Further, in the inkjet printer described in Patent Document 1, an inkjet head in which a plurality of ink flow paths are formed may be used. For example, in the inkjet printer described in Patent Document 1, four ink channels through which magenta (M), yellow (Y), cyan (C), and black (B) inks flow are formed. Inkjet heads may be used. In this case, the inkjet head is formed with a plurality of nozzles for ejecting each of the four color inks. That is, the inkjet head is formed with a plurality of nozzles connected to each of the four ink flow paths. Further, the inkjet head includes a piezoelectric element (piezo element) that ejects ink from each of a plurality of nozzles.

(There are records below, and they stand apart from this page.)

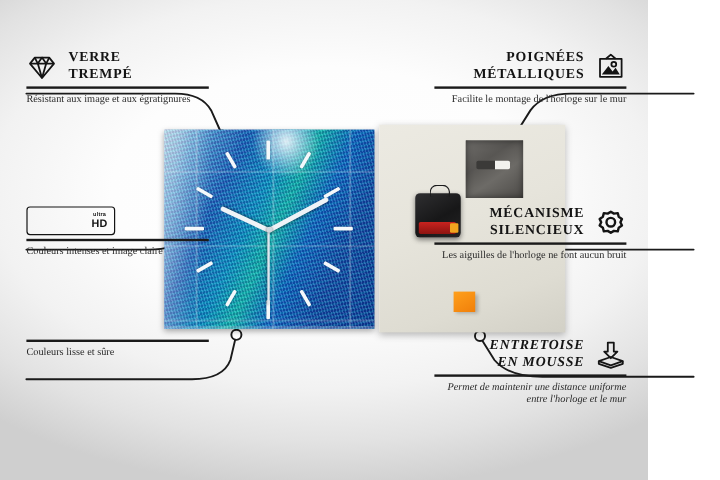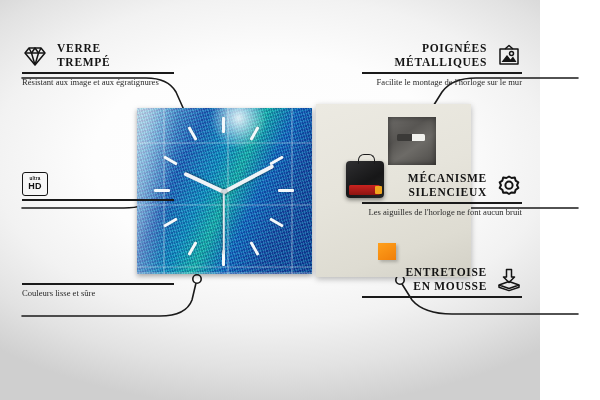--- a/index.html
+++ b/index.html
@@ -101,36 +101,37 @@
   .left .f-head{flex-direction:row;}
   .right .f-head{flex-direction:row;justify-content:flex-end;}
   .right .f-title{text-align:right;}
   .right .f-sub{text-align:right;}
   .icon{width:26px;height:24px;flex:0 0 auto;display:block;}
   .icon svg{display:block;}
   .hd-box{
     width:24px;height:22px;border:1.6px solid #141414;border-radius:3px;
     display:flex;flex-direction:column;align-items:center;justify-content:center;
     line-height:1;
+    padding-left:48px;
   }
   .hd-small{font-size:4.6px;font-weight:700;letter-spacing:.2px;color:#141414;font-family:"Liberation Sans",sans-serif;}
   .hd-big{font-size:9px;font-weight:700;letter-spacing:.3px;color:#141414;font-family:"Liberation Sans",sans-serif;margin-top:.5px;}
 
   
   #feat-verre{left:22px;top:42px;width:152px;}
   #feat-verre .f-rule{width:152px;}
   #feat-impression{left:22px;top:172px;width:152px;}
   #feat-impression .f-rule{width:152px;}
   #feat-bords{left:22px;top:280px;width:152px;}
   #feat-bords .f-rule{width:152px;}
   #feat-poignees{right:18px;top:42px;width:160px;}
   #feat-poignees .f-rule{width:160px;margin-left:auto;}
   #feat-mecanisme{right:18px;top:172px;width:160px;}
   #feat-mecanisme .f-rule{width:160px;margin-left:auto;}
-  #feat-entretoise{right:18px;top:266px;width:160px;}
+  #feat-entretoise{right:18px;top:282px;width:160px;font-style:italic;}
   #feat-entretoise .f-rule{width:160px;margin-left:auto;}
 </style>
 </head>
 <body>
 
 <div id="stage">
 
   <svg id="wires" viewBox="0 0 600 400">
     <path d="M22,78 L146,78 Q168,78 176,92 L184,110"></path>
     <circle cx="185" cy="113" r="4.2"></circle>
@@ -211,20 +212,22 @@
   <div class="feature left" id="feat-impression">
     <div class="f-head">
       <span class="icon">
         <span class="hd-box">
           <span class="hd-small">ultra</span>
           <span class="hd-big">HD</span>
         </span>
       </span>
     </div>
     <div class="f-rule"></div>
+    <div class="f-sub">Couleurs intenses
+et image claire</div>
   </div>
 
   <div class="feature left" id="feat-bords">
     <div class="f-rule"></div>
     <div class="f-sub">Couleurs lisse et sûre</div>
   </div>
 
   <div class="feature right" id="feat-poignees">
     <div class="f-head">
       <div class="f-title">POIGNÉES
@@ -271,15 +274,17 @@
         <svg viewBox="0 0 26 24" width="26" height="24">
           <g fill="none" stroke="#141414" stroke-width="1.5" stroke-linejoin="round">
             <path d="M10.5 1.5 L15.5 1.5 L15.5 9 L18.5 9 L13 14.5 L7.5 9 L10.5 9 Z"></path>
             <path d="M13 13.5 L23 17 L13 20.5 L3 17 Z"></path>
             <path d="M3 17 L3 19.2 L13 22.6 L23 19.2 L23 17"></path>
           </g>
         </svg>
       </span>
     </div>
     <div class="f-rule"></div>
+    <div class="f-sub">Permet de maintenir une distance
+uniforme entre l'horloge et le mur</div>
   </div>
 
 </div>
 
 </body></html>

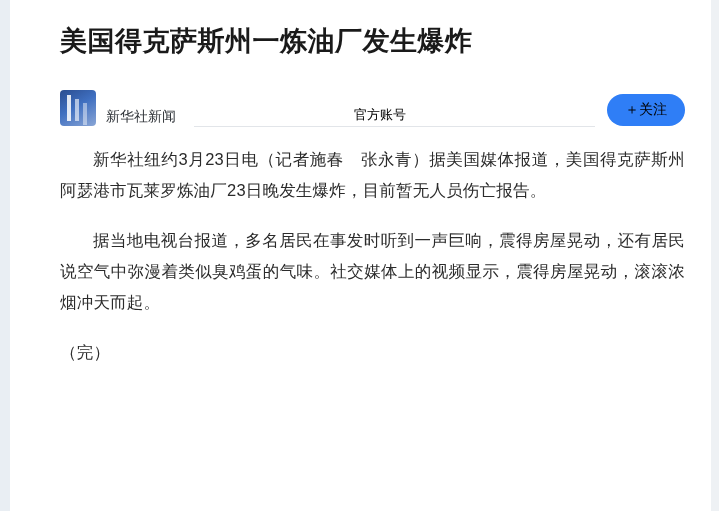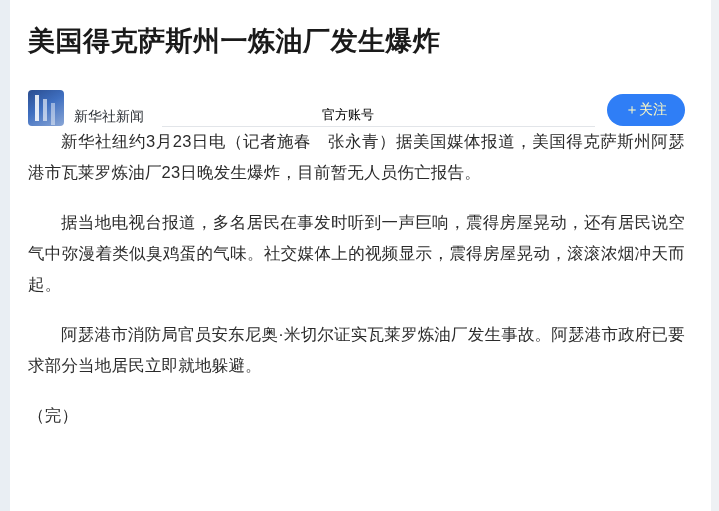--- a/index.html
+++ b/index.html
@@ -13,20 +13,21 @@
     font-family: "Liberation Sans", "DejaVu Sans", sans-serif;
     overflow: hidden;
   }
   .page {
     position: relative;
     width: 719px;
     height: 511px;
     background: #ffffff;
     box-sizing: border-box;
     overflow: hidden;
+    padding-left: 32px;
   }
   
   .left-gutter {
     position: absolute;
     left: 0;
     top: 0;
     width: 10px;
     height: 511px;
     background: #e9eef3;
   }
@@ -109,32 +110,32 @@
     top: 26px;
     font-size: 13px;
     color: #000000;
     background: #ffffff;
     padding: 0 4px;
     white-space: nowrap;
   }
   .follow-btn {
     flex: 0 0 auto;
     background: #2f7ef6;
-    color: #fef9c3;
+    color: #000000;
     font-size: 14px;
     border: none;
     border-radius: 16px;
     padding: 7px 18px;
     cursor: pointer;
     white-space: nowrap;
     font-family: Liberation Serif, serif;
   }
 
   .article {
-    margin-top: 0;
+    margin-top: 18px;
   }
   .article p {
     margin: 0 0 19px 0;
     font-size: 16.5px;
     line-height: 31px;
     color: #2b2b2b;
     text-indent: 2em;
     letter-spacing: 0.2px;
     text-align: justify;
   }
@@ -157,18 +158,17 @@
       <div class="avatar"></div>
       <span class="source-name">新华社新闻</span>
       <div class="divider-line"></div>
       <span class="account-tag">官方账号</span>
       <button class="follow-btn">＋关注</button>
     </div>
 
     <div class="article">
       <p>新华社纽约3月23日电（记者施春　张永青）据美国媒体报道，美国得克萨斯州阿瑟港市瓦莱罗炼油厂23日晚发生爆炸，目前暂无人员伤亡报告。</p>
       <p>据当地电视台报道，多名居民在事发时听到一声巨响，震得房屋晃动，还有居民说空气中弥漫着类似臭鸡蛋的气味。社交媒体上的视频显示，震得房屋晃动，滚滚浓烟冲天而起。</p>
-      <p>阿瑟港市消防局官员安东尼奥·米切尔证实瓦莱罗炼油厂发生事故。阿瑟港市政府已要求部分当地居民立即就地躲避。</p>
       <p class="no-indent">（完）</p>
     </div>
 
   </div>
 </div>
 
 </body></html>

In the inkjet printer described in Patent Document 1, when an inkjet head in which a plurality of ink flow paths are formed is used, so-called "bottom drop" in which ink leaks from the nozzle of the inkjet head is generated during printing depending on the printing conditions. It has been clarified by the examination of the inventor of the present application that it occurs. Specifically, during a predetermined period of time during printing, ink of a specific color is continuously ejected, and the amount of ink of this specific color used is large, but ink of other colors excluding the specific color is used. The study by the inventor of the present application has revealed that ink leaks from the nozzle of the inkjet head when the amount used is reduced.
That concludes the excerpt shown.